Au lendemain de la capture spectaculaire de Nicolas Maduro par les forces américaines, le président Donald Trump a durci le ton envers la dirigeante par intérim du Venezuela, Delcy Rodríguez. Washington brandit sanctions, pressions économiques et menaces sécuritaires, tout en affirmant vouloir juger les actes du nouveau pouvoir au cas par cas.
Donald Trump a menacé dimanche 4 janvier la dirigeante par intérim du Venezuela, Delcy Rodríguez, d’un sort « probablement plus élevé » que celui réservé à Nicolas Maduro, président déchu capturé la veille par les forces américaines puis exfiltré vers New York pour y être jugé. « Si elle ne fait pas ce qu’il faut, elle va payer un prix très cher », a déclaré le président américain dans un entretien accordé au journal The Atlantic, estimant que le Venezuela était « totalement en faillite ».
Cette déclaration intervient au lendemain d’une opération spectaculaire menée par les États-Unis, qui ont procédé à l’enlèvement de Nicolas Maduro, 63 ans, et de son épouse Cilia Flores, 69 ans.

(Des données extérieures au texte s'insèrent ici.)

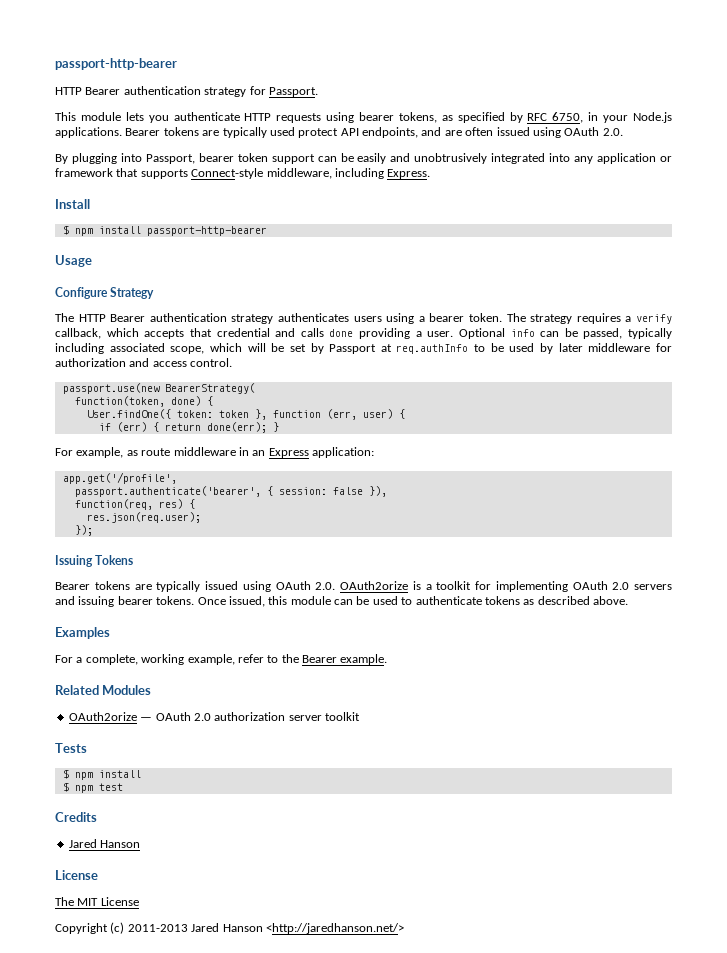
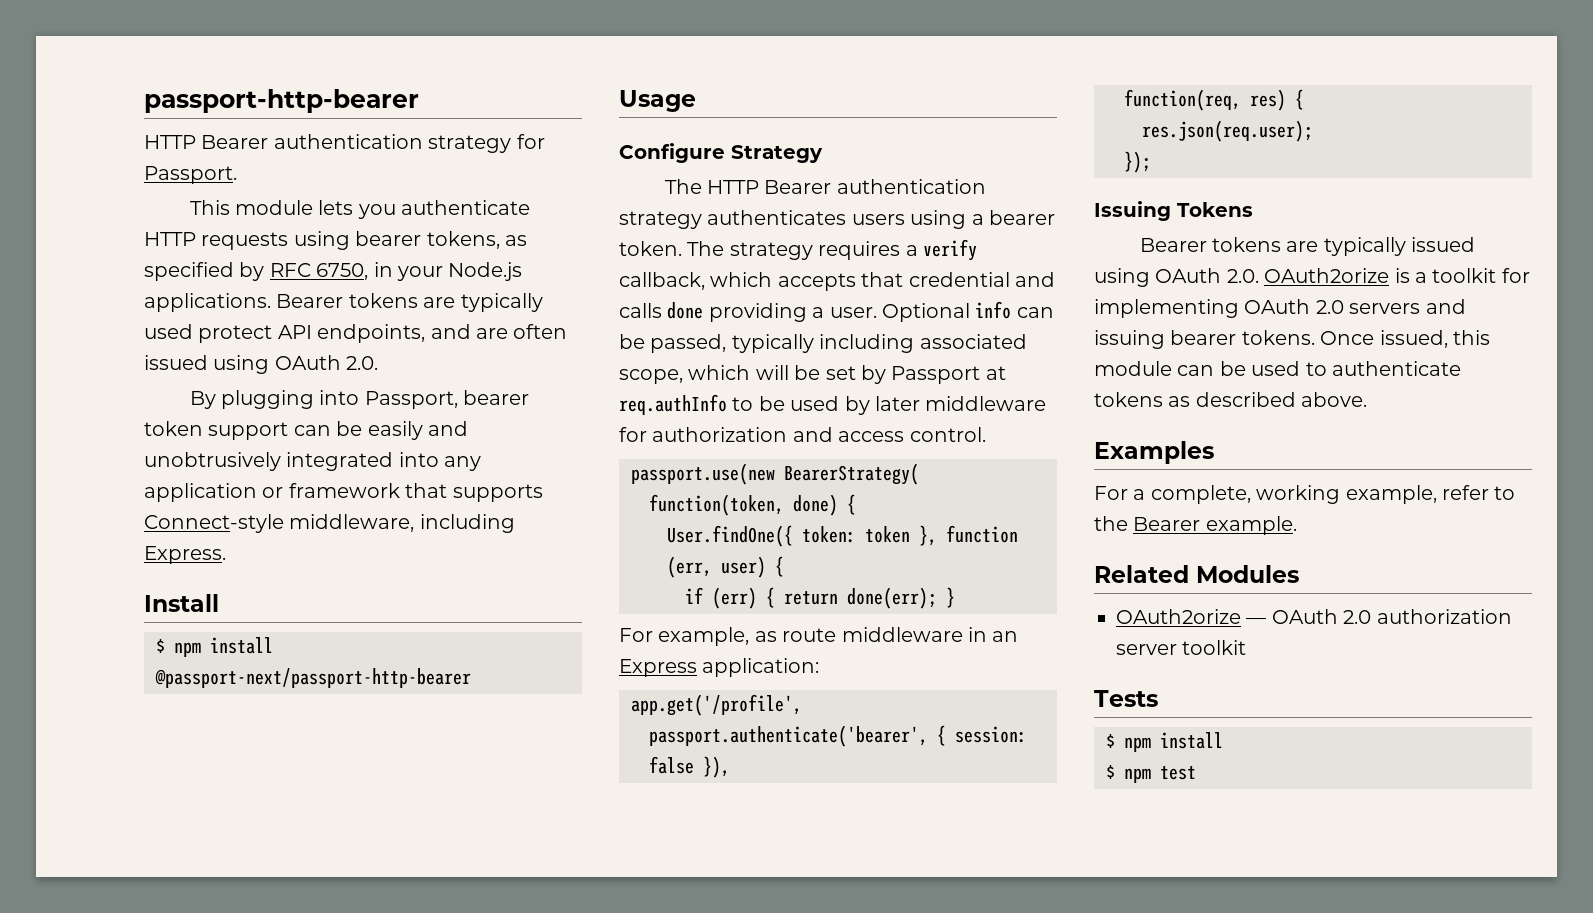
[146,226,267,236] passport-http-bearer -> [155,668,471,688] @passport-next/passport-http-bearer
[55,812,97,822] [68,839,141,848] [55,870,98,880] [55,897,139,906] [55,922,404,934] // Credits // Jared Hanson // License // The MIT License // Copyright (c) 2011-2013 Jared Hanson <http://jaredhanson.net/> -> (1196, 773) none

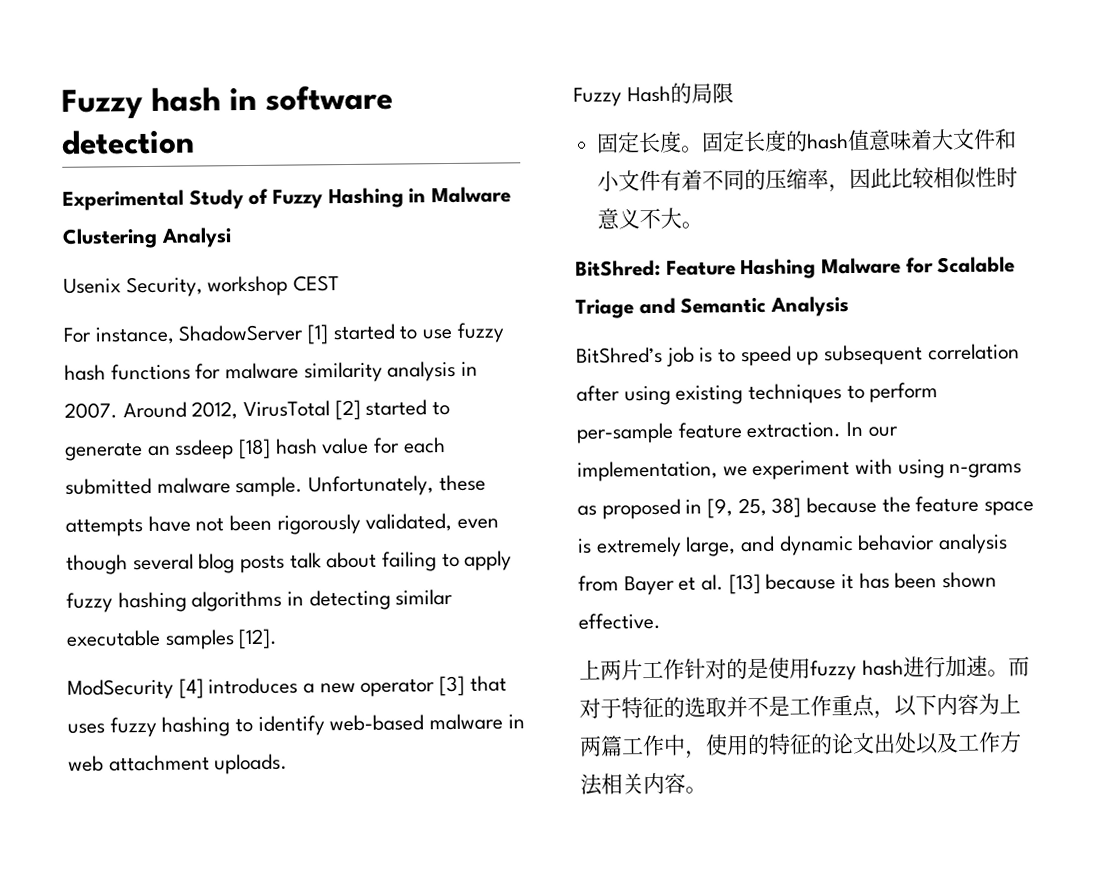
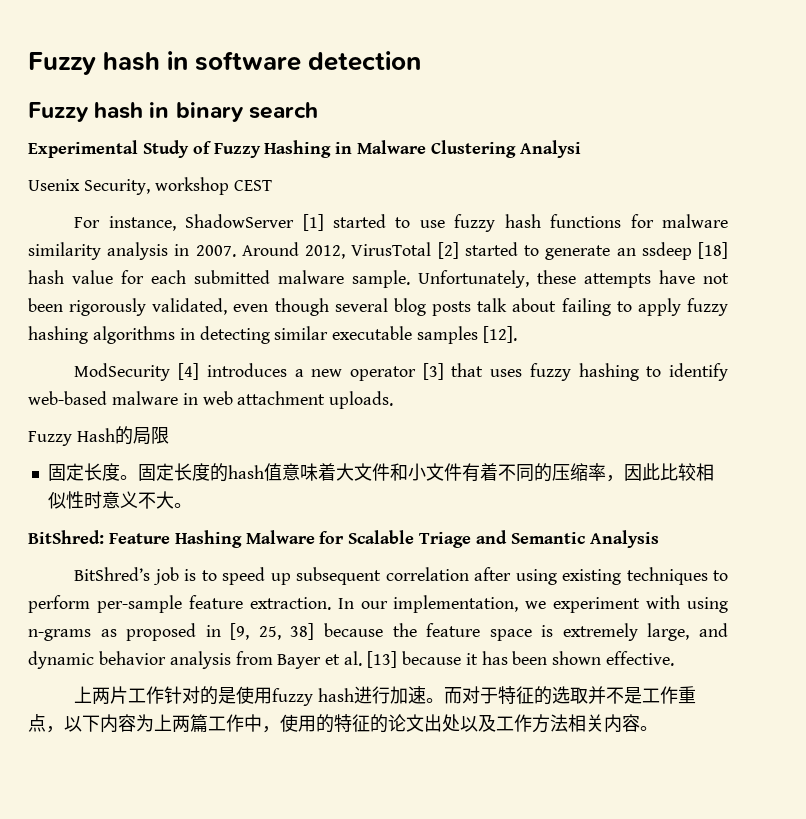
(195, 142) none -> [28,102,318,122] // Fuzzy hash in binary search

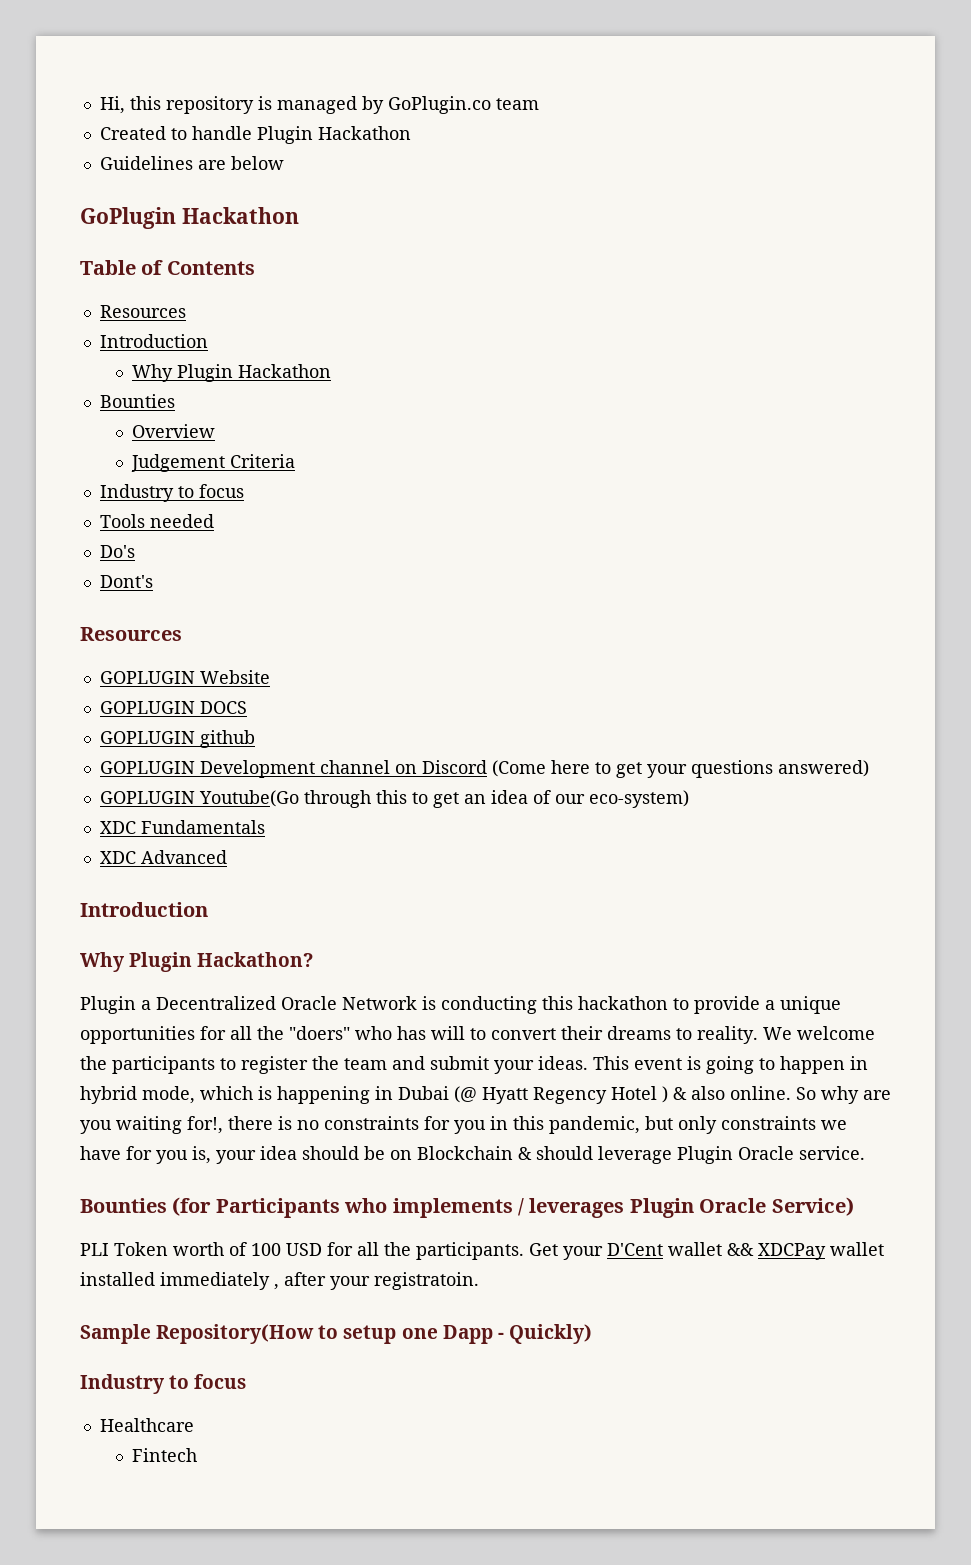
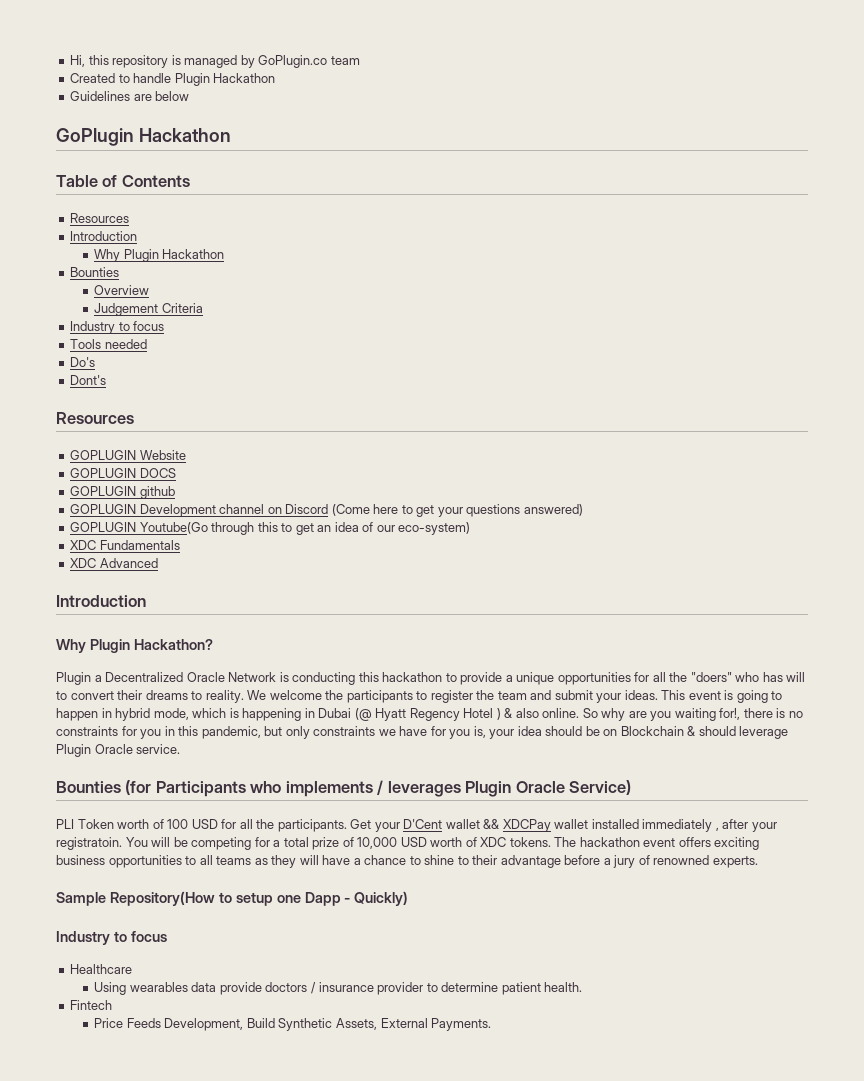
(479, 1281) none -> [125,837,760,850] [56,855,758,868] You will be competing for a total prize of 10,000 USD worth of XDC tokens. The hackathon event offers exciting business opportunities to all teams as they will have a chance to shine to their advantage before a jury of renowned experts.
[131,1448,197,1462] Fintech -> [94,982,583,995] [70,1000,113,1010] [94,1018,492,1031] Using wearables data provide doctors / insurance provider to determine patient health. // Fintech // Price Feeds Development, Build Synthetic Assets, External Payments.

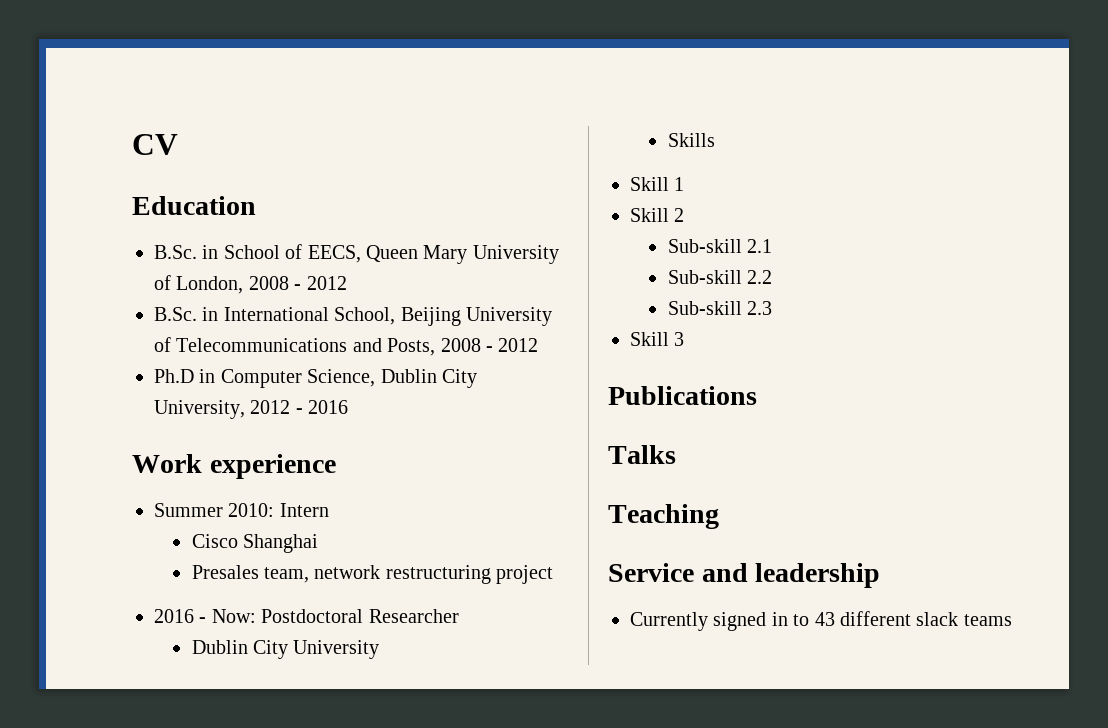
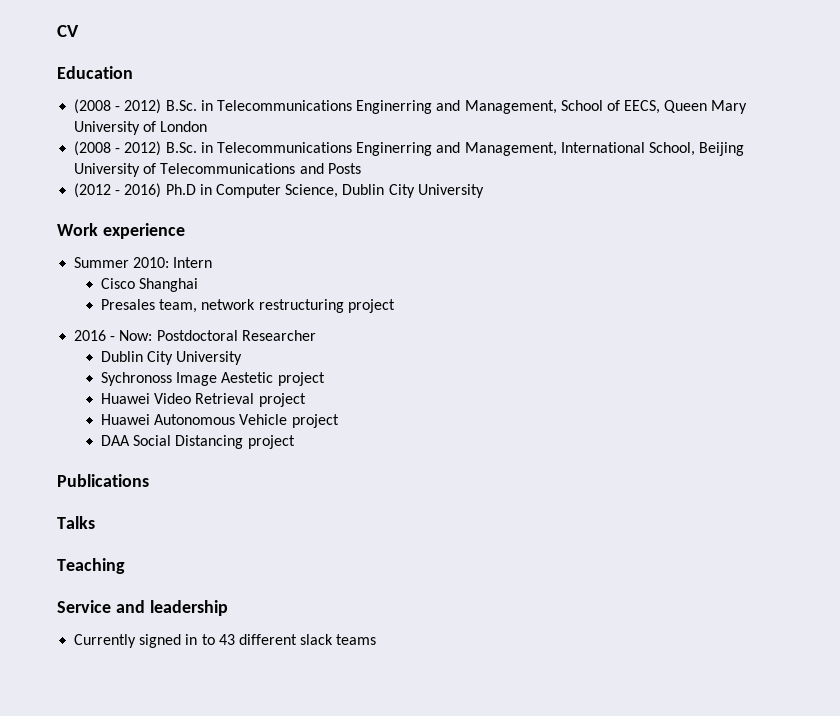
[154,245,219,259] B.Sc. in -> [74,99,557,114] (2008 - 2012) B.Sc. in Telecommunications Enginerring and Management,
[176,276,347,294] [154,307,219,321] London, 2008 - 2012 // B.Sc. in -> [160,121,208,132] [74,141,557,156] London // (2008 - 2012) B.Sc. in Telecommunications Enginerring and Management,
[387,338,539,356] Posts, 2008 - 2012 // -> [327,163,361,174] [74,183,162,198] Posts // (2012 - 2016)
[154,400,349,419] University, 2012 - 2016 -> [417,184,484,198] University
[667,133,715,147] [630,177,685,191] [630,208,685,222] [667,239,772,253] [667,270,772,284] [667,301,772,315] [630,332,685,346] Skills // Skill 1 // Skill 2 // Sub-skill 2.1 // Sub-skill 2.2 // Sub-skill 2.3 // Skill 3 -> [101,372,325,386] [101,393,306,407] [101,414,339,428] [101,435,295,449] Sychronoss Image Aestetic project // Huawei Video Retrieval project // Huawei Autonomous Vehicle project // DAA Social Distancing project

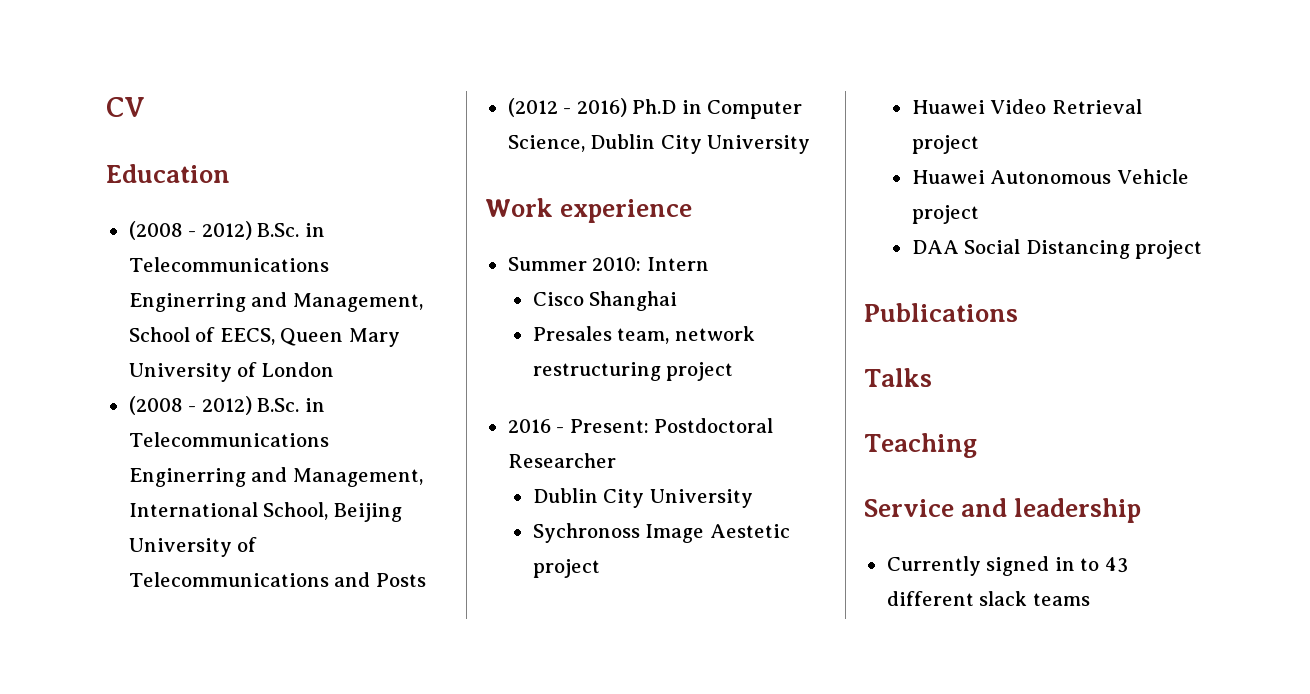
[119,330,153,341] Now: -> [569,419,649,433] Present:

Le couple est accusé de « narcoterrorisme » par la justice américaine, après des mois de frappes ciblées contre des embarcations soupçonnées de trafic de drogue.
Commentant l’opération, Donald Trump avait affirmé samedi que les États-Unis allaient désormais « diriger » le pays de 30 millions d’habitants, se disant prêt à y déployer des troupes au sol et à lancer une « seconde vague » d’attaques. Des propos rapidement tempérés par le secrétaire d’État Marco Rubio, qui a souligné que Washington comptait avant tout sur Delcy Rodríguez et d’autres responsables en place pour répondre aux exigences américaines.
« S’ils ne prennent pas de bonnes décisions, les États-Unis conserveront de nombreux leviers d’influence, notamment l’embargo pétrolier », a averti Marco Rubio. « Nous allons juger, à l’avenir, tout ce qu’ils font », a-t-il ajouté, laissant planer la menace de nouvelles sanctions.
Au Venezuela, l’armée a reconnu Delcy Rodríguez comme présidente par intérim, a annoncé le ministre de la Défense Vladimir Padrino López, appelant la population à reprendre une vie normale. Il a également exhorté les Vénézuéliens à « ne pas céder à la peur », accusant les États-Unis d’avoir commis un « enlèvement lâche ».
À Caracas, la situation semblait toutefois plus calme dimanche. Les patrouilles armées observées la veille avaient disparu, tandis que des habitants faisaient la queue devant des commerces d’alimentation, certains limitant l’entrée des clients par crainte de pillages, selon des journalistes de l’AFP.
Si Marco Rubio affirme que les États-Unis ne souhaitent plus s’enliser dans la gestion politique de pays étrangers, comme en Irak ou en Afghanistan, Donald Trump n’a pas caché son intérêt pour les immenses réserves pétrolières du Venezuela. Il a annoncé vouloir autoriser les compagnies américaines à exploiter le pétrole vénézuélien, actuellement écoulé sur le marché noir, notamment vers la Chine.
« Le Venezuela n’a pas la capacité de relancer cette industrie », a estimé Marco Rubio sur CBS, affirmant que les entreprises occidentales, hors Russie et Chine, manifesteraient un fort intérêt.
Sur le plan judiciaire, Nicolas Maduro comparaîtra lundi devant un tribunal américain. La Maison Blanche a diffusé des images du président déchu menotté, escorté par la Drug Enforcement Administration (DEA), suscitant de vives réactions à l’international.
À la demande de Caracas, le Conseil de sécurité de l’ONU doit se réunir lundi, tandis que plusieurs capitales dénoncent une « violation du droit international ». L’Union européenne a exigé le « respect de la volonté du peuple vénézuélien », seul moyen, selon elle, de restaurer la démocratie.
Marco Rubio a toutefois jugé prématuré d’évoquer l’organisation d’élections. « Ce qui nous importe avant tout, c’est la sécurité, le bien-être et la prospérité des États-Unis », a-t-il déclaré.
Si des partisans de Maduro ont dénoncé l’intervention américaine, des milliers de Vénézuéliens en exil ont célébré la chute de l’ancien homme fort. « Enfin nous allons avoir un pays libre », a confié à l’AFP Yurimar Rojas, vendeur ambulant à Santiago du Chili.